Wait, We Don't Need to "Wait"! Removing Thinking Tokens Improves Reasoning Efficiency

📝 Paper Summary

Efficient Reasoning Chain-of-Thought (CoT) Optimization

NoWait improves reasoning efficiency by suppressing specific self-reflection tokens (like 'Wait' or 'Hmm') during inference, reducing redundant steps without compromising model accuracy.

Core Problem

Large Reasoning Models (LRMs) suffer from 'overthinking,' generating excessively verbose and redundant Chain-of-Thought trajectories characterized by self-reflection tokens like 'Wait' and 'Hmm,' which increases latency and compute costs.

Why it matters:

Excessively long reasoning chains (thousands of tokens) create significant computational overhead and latency, hindering deployment in resource-constrained applications
Current efficiency methods often require expensive retraining (RL with length penalties) or compromise model utility when simply truncating thoughts

Concrete Example: In a math problem, a model might solve the equation, then generate 'Wait, let me double check...', entering a redundant validation loop that restates the same logic for hundreds of tokens before outputting the same answer.

Key Novelty

NoWait (Inference-time Keyword Suppression)

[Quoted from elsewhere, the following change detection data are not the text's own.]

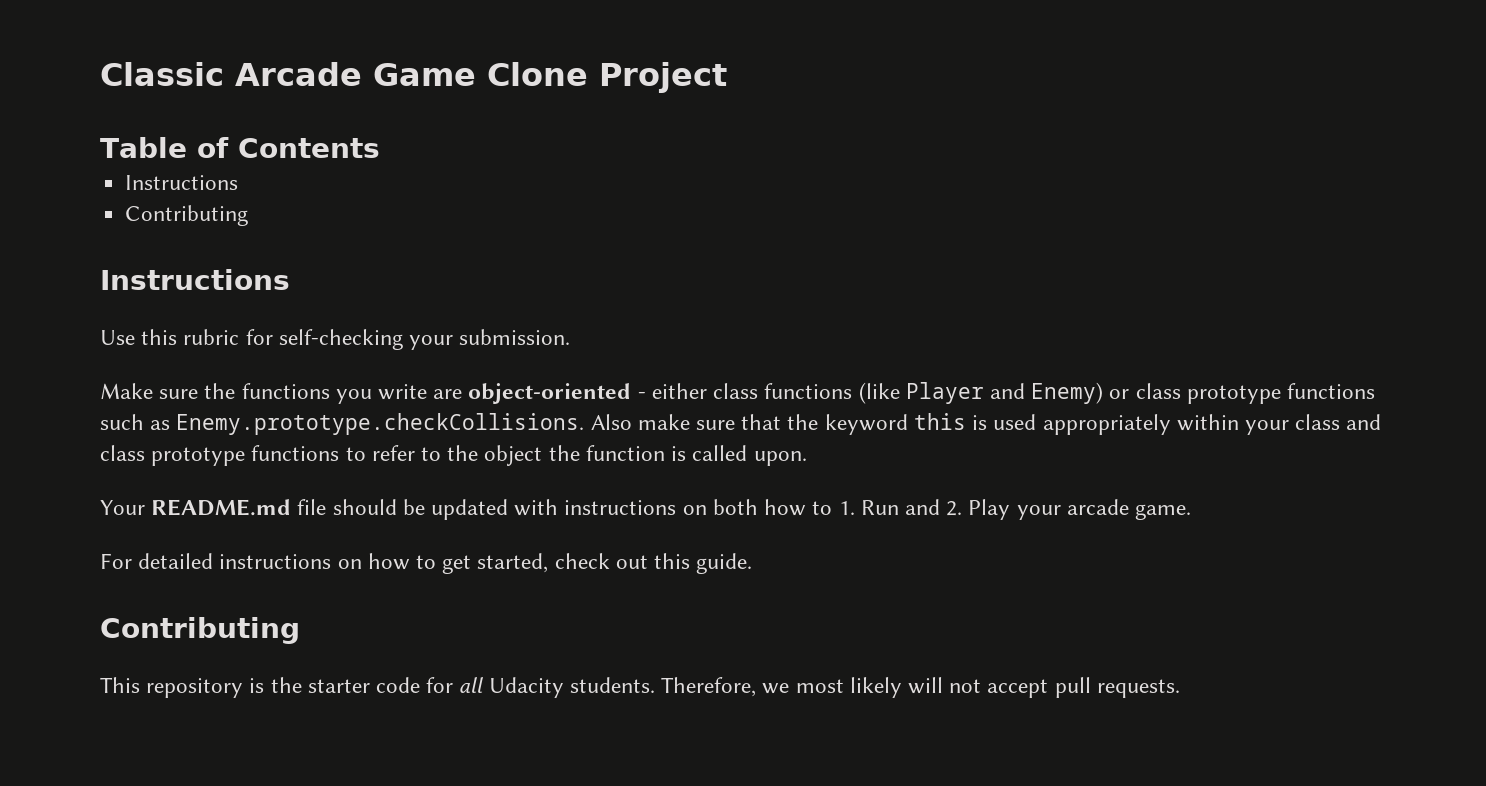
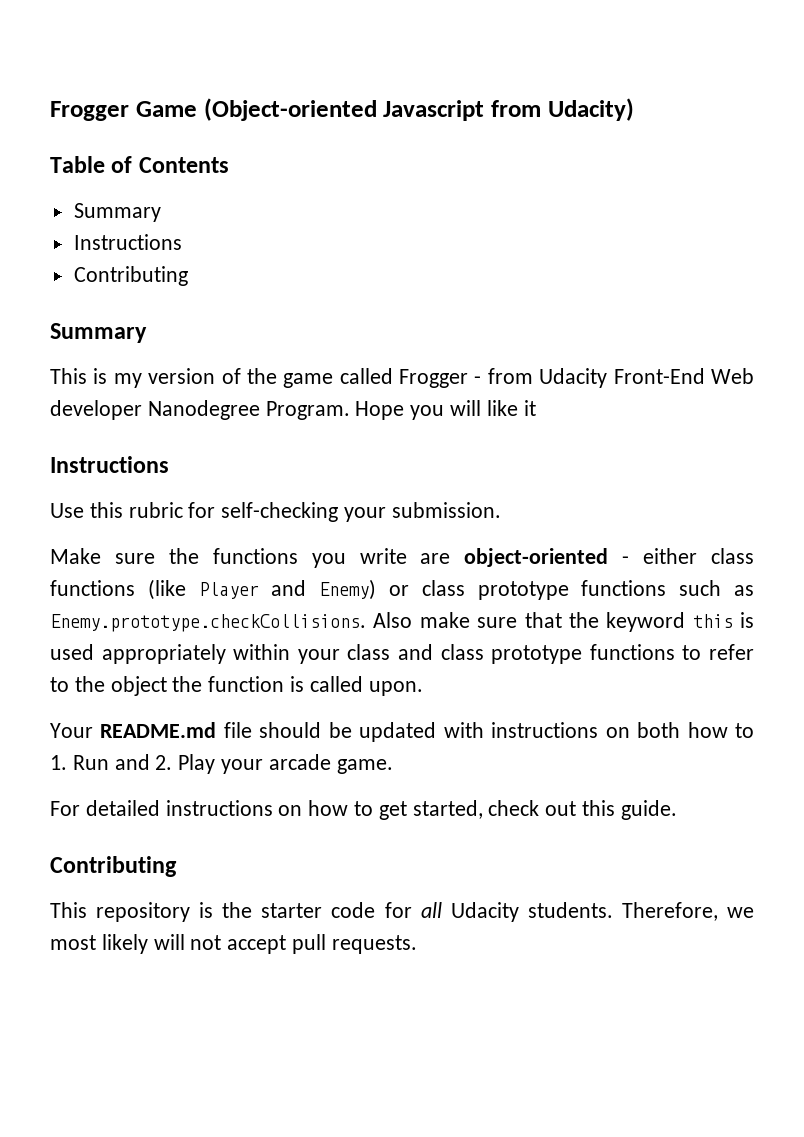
- Classic Arcade Game Clone Project
+ Frogger Game (Object-oriented Javascript from Udacity)
  Table of Contents
+ Summary
  Instructions
  Contributing
+ Summary
+ This is my version of the game called Frogger - from Udacity Front-End Web developer Nanodegree Program. Hope you will like it

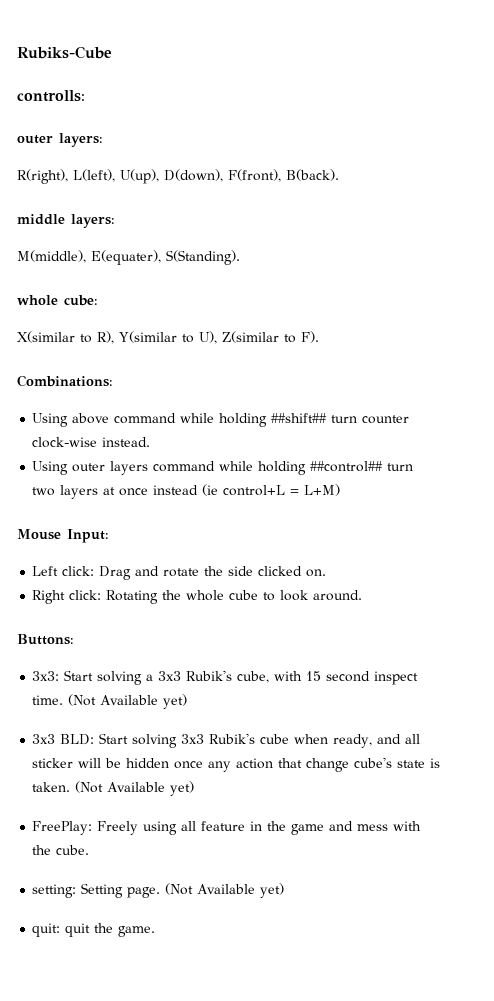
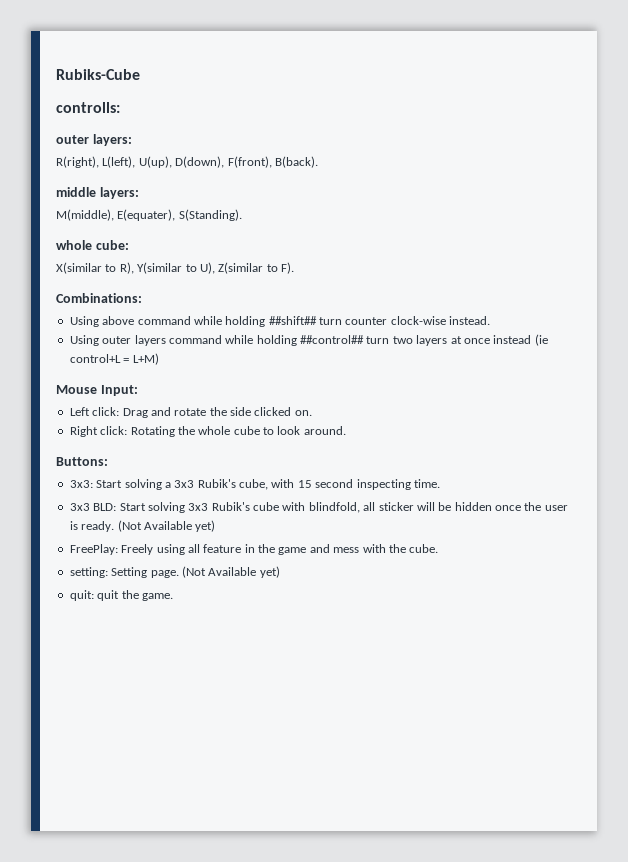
- 3x3: Start solving a 3x3 Rubik's cube, with 15 second inspect time. (Not Available yet)
+ 3x3: Start solving a 3x3 Rubik's cube, with 15 second inspecting time.
- 3x3 BLD: Start solving 3x3 Rubik's cube when ready, and all sticker will be hidden once any action that change cube's state is taken.
+ 3x3 BLD: Start solving 3x3 Rubik's cube with blindfold, all sticker will be hidden once the user is ready.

Identifies a set of 'reflection keywords' (e.g., 'Wait', 'Alternatively') that signal the start of redundant self-verification loops
Modifies the decoding process to set the probability (logits) of these specific tokens to negative infinity, preventing the model from initiating unnecessary self-reflection paths
Forces the model to continue forward reasoning or conclude, pruning the 'Aha Moment' redundancy without altering model weights

Architecture

Illustration of the inference-time intervention where reflection keywords are suppressed.

Evaluation Highlights

Reduces Chain-of-Thought trajectory length by 27%–51% across five R1-style model series (textual, visual, and video)
Maintains or improves accuracy: QwQ-32B achieves +4.25% accuracy on AMC 2023 while reducing token count by ~30%
Outperforms training-free baselines: On visual reasoning (MMMU, MathVista), reduces tokens by ~49% with only a 3.42% average accuracy drop, whereas prompt-based 'NoThink' causes severe degradation

Breakthrough Assessment

7/10

Simple, effective, plug-and-play solution to a timely problem (overthinking in R1-style models). While the technical novelty is low (logit masking), the empirical finding that 'thinking' tokens are largely redundant is significant.

⚙️ Technical Details

Problem Definition

Setting: Efficient inference for Large Reasoning Models (LRMs) generating Chain-of-Thought (CoT)

Inputs: Reasoning problem prompt P

Outputs: Reasoning chain C and final answer A

Pipeline Flow

Keyword Identification (Pre-computation)
Token Expansion (Pre-computation)
Inference with Logit Suppression

System Modules

Keyword Identifier (Preprocessing)

Determine which words signal redundant self-reflection

Model or implementation: Empirical analysis on QwQ-32B

Token Expander (Preprocessing)

Map text keywords to specific tokenizer IDs

Model or implementation: Tokenizer lookup

Logit Processor

Prevent generation of reflection tokens during decoding

Model or implementation: N/A (Heuristic constraint)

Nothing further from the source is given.